HIV/AIDS campaigns in the country therefore need to be aligned more closely with policies, programmes and strategies to bring about greater gender equality, and gender equality should be a clear goal of HIV/AIDS policies, programmes and actions if the country is to break through the gender barriers that continue to increase women’s and girls’ vulnerability to infection and lessen their chances of acting on any form of knowledge to prevent HIV infection or care for themselves once they know their status.
Increasingly, for example, young girls are dropping out of secondary schools, although secondary school enrolment in the country is higher among girls (36%) than boys (30%). Recent statistics show that the AIDS pandemic and poverty are responsible for a 25% drop in female enrolment over the last decade, with orphans dropping out at an even higher rate. These girls may end up in relationships with older men, on the streets where they are prone to trafficking and/or they may engage in risky behaviour to take care of their siblings. All of which increase their vulnerability to HIV.

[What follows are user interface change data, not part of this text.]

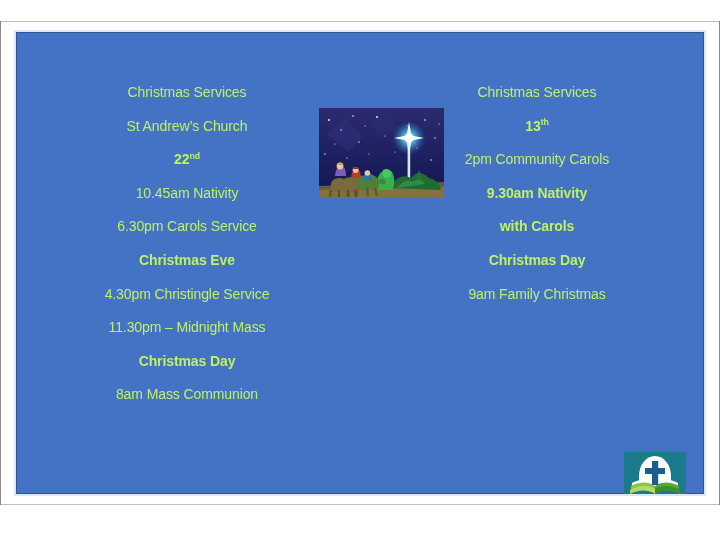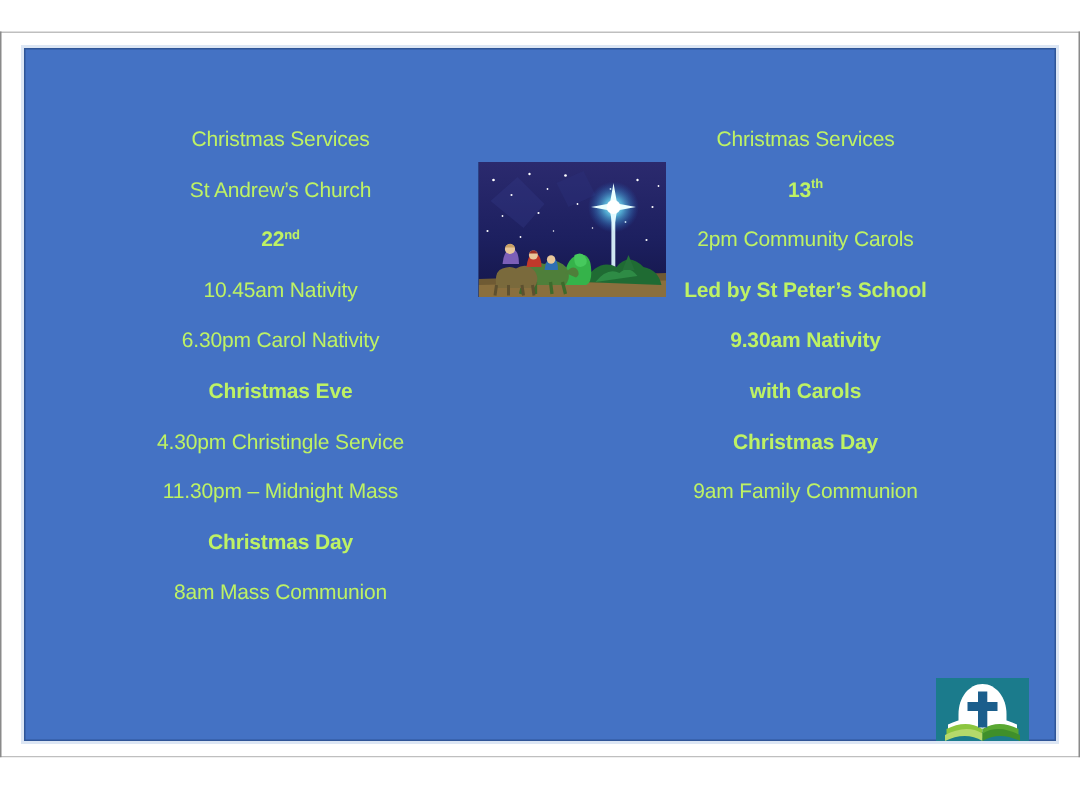--- a/index.html
+++ b/index.html
@@ -155,7 +155,6 @@
       <div class="line"><span>Christmas Services</span></div>
       <div class="line bold"><span>13</span><span class="sup">th</span></div>
       <div class="line"><span>2pm Community Carols</span></div>
-      <div class="line bold"><span>Led by St Peter’s School</span></div>
       <div class="line bold"><span>9.30am Nativity</span></div>
       <div class="line bold"><span>with Carols</span></div>
       <div class="line bold"><span>Christmas Day</span></div>

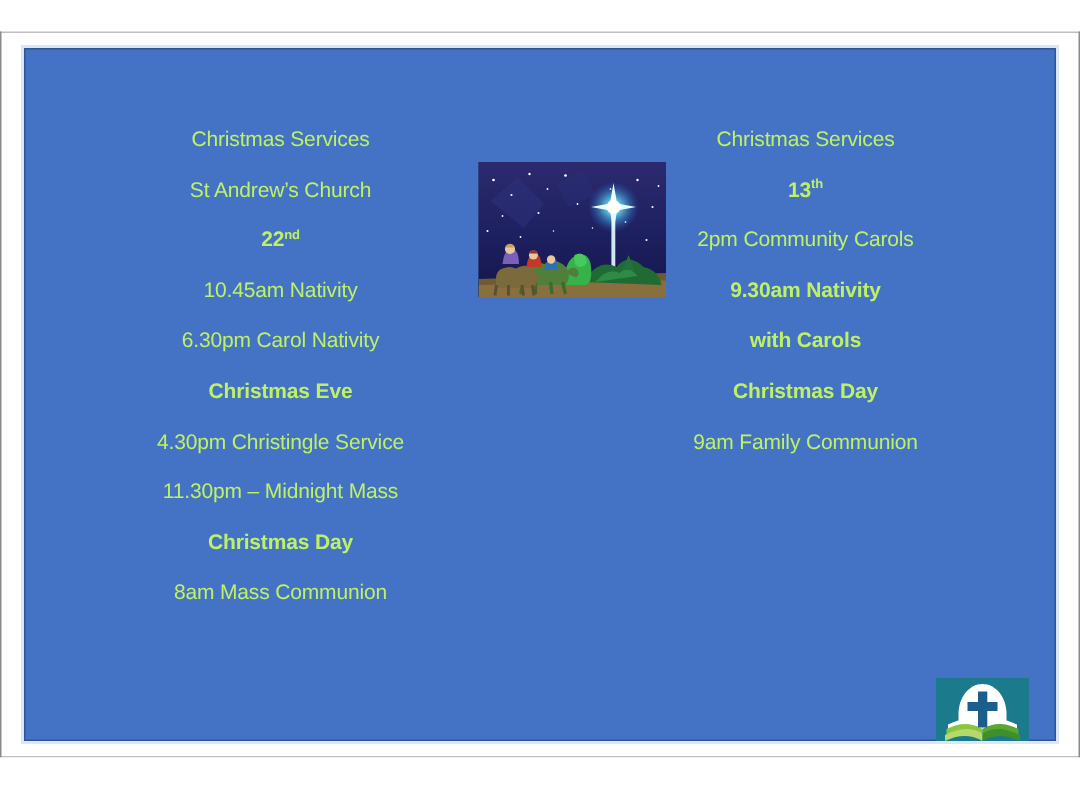--- a/index.html
+++ b/index.html
@@ -143,7 +143,7 @@
       <div class="line"><span>St Andrew’s Church</span></div>
       <div class="line bold"><span>22</span><span class="sup">nd</span></div>
       <div class="line"><span>10.45am Nativity</span></div>
-      <div class="line"><span>6.30pm Carol Nativity</span></div>
+      <div class="line"><span>6.30pm Carols Service</span></div>
       <div class="line bold"><span>Christmas Eve</span></div>
       <div class="line"><span>4.30pm Christingle Service</span></div>
       <div class="line"><span>11.30pm – Midnight Mass</span></div>

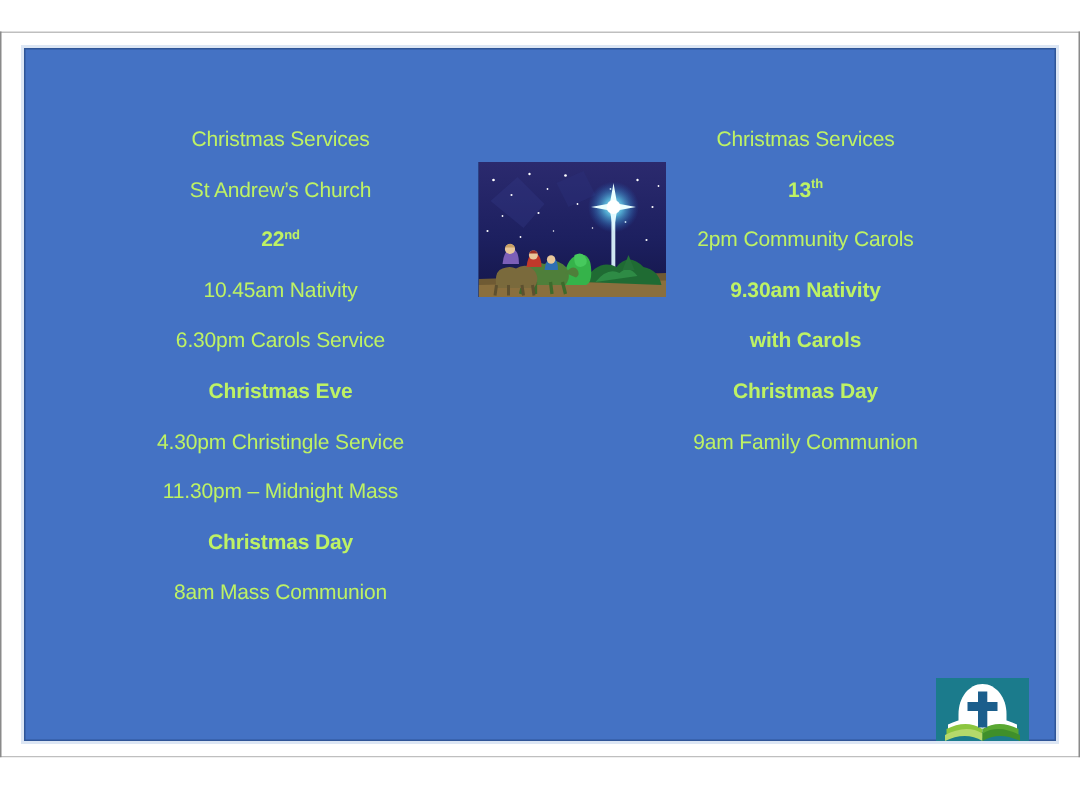--- a/index.html
+++ b/index.html
@@ -158,7 +158,7 @@
       <div class="line bold"><span>9.30am Nativity</span></div>
       <div class="line bold"><span>with Carols</span></div>
       <div class="line bold"><span>Christmas Day</span></div>
-      <div class="line"><span>9am Family Communion</span></div>
+      <div class="line"><span>9am Family Christmas</span></div>
     </div>
 
     <div class="nativity">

Men of all ages, on the other hand, also continue to buy-into the myth that masculinity is shaped by one’s ability to have multiple partners. The Demographic Health Survey data, collected in 2004, showed that 29% of the men between the ages of 15-59 reported having had two or more sexual partners in the 12 months preceding the survey and 60% of the men compared to 36% of the women reported having had higher-risk sexual intercourse.
These are some of the unseen barriers to the effectiveness of the ‘Know Your Status’ campaign. For many women and girls in this Southern African country, they do know their status – they are not equal to men – and this is what keeps them at risk.
Thabang Matjama is information officer at MISA Lesotho and a member of GEMSA Lesotho. This article is part of a special series of the GL Opinion and Commentary Service produced ahead of the SADC Heads of State summit in Lesotho from 17-18 August by the Southern Africa Gender Protocol Alliance comprising ten NGOs that promote gender equality in the region.